In a blunt display of corporate censorship, Chevron officials denied respected human rights activist and Niger Delta women’s leader Emem Okon and a global delegation including Justice In Nigeria Now from its annual Shareholder Meeting in Houston yesterday (picture credit: Rainforest Action Network’s Change Chevron campaign).  The company, which is facing multiple lawsuits regarding its appalling record of abusing community rights in oil bearing regions of Nigeria and Ecuador, is never keen on hearing the truth. And in Nigeria, it has deployed shocking violence to suppress community activism.

12 years ago today,  officials working for Chevron Nigeria made a fateful decision that shamed the company and led to the Bowoto v Chevron trial, which returns to the Court of Appeal in San Francisco this June.

On May 27 1998, villagers from Ilaje, a fishing community in the Niger Delta were occupying Chevron’s Parabe platform, in protest at the ongoing environmental devastation caused by the company’s gas flaring and oil spills in the sensitive local ecosystem. The protest was in its second day.
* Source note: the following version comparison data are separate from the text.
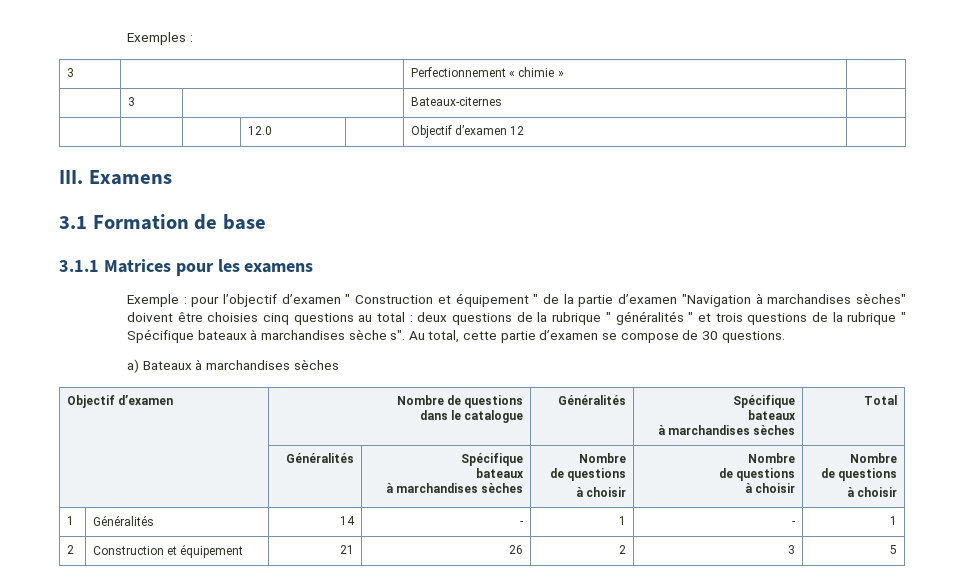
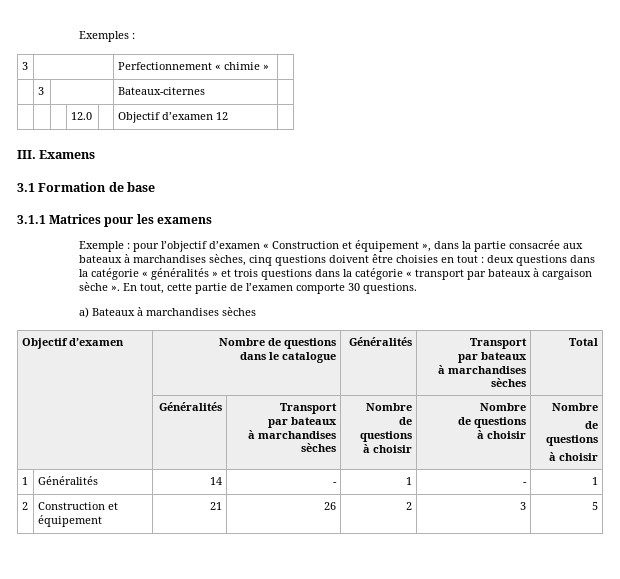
- Exemple : pour l’objectif d’examen " Construction et équipement " de la partie d’examen "Navigation à marchandises sèches" doivent être choisies cinq questions au total : deux questions de la rubrique " généralités " et trois questions de la rubrique " Spécifique bateaux à marchandises sèche s". Au total, cette partie d’examen se compose de 30 questions.
+ Exemple : pour l’objectif d’examen « Construction et équipement », dans la partie consacrée aux bateaux à marchandises sèches, cinq questions doivent être choisies en tout : deux questions dans la catégorie « généralités » et trois questions dans la catégorie « transport par bateaux à cargaison sèche ». En tout, cette partie de l’examen comporte 30 questions.
  Objectif d’examen | Nombre de questions
- dans le catalogue | Généralités | Spécifique
- bateaux
+ dans le catalogue | Généralités | Transport
+ par bateaux
  à marchandises sèches | Total
- | Généralités | Spécifique
- bateaux
+ | Généralités | Transport
+ par bateaux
It was led by activist Larry Bowoto and conducted  peacefully. No oil workers had been hurt and no protesters from the village were armed. Chevron knew all of this. Internal company faxes and emails show that they were fully aware that the protesters posed a minimal danger.

So why did Chevron respond that day by sending in the notorious ‘kill-and-go’ police?
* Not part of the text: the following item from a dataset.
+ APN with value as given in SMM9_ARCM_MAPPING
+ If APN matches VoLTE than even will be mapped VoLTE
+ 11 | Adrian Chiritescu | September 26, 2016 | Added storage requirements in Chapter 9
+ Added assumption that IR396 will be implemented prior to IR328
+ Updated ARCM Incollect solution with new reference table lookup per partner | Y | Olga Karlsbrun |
Why did Chevron then provide their own security forces to supervise the indiscriminate killing of  two innocent protesters?

In June, the company will be forced into court once again in San Francisco, (close to the oil giant’s global headquarters), and held accountable by the plaintiffs and their lawyers from EarthRights International. We hope that Chevron will answer for their crimes and take responsibility for the grave consequences of their decisions.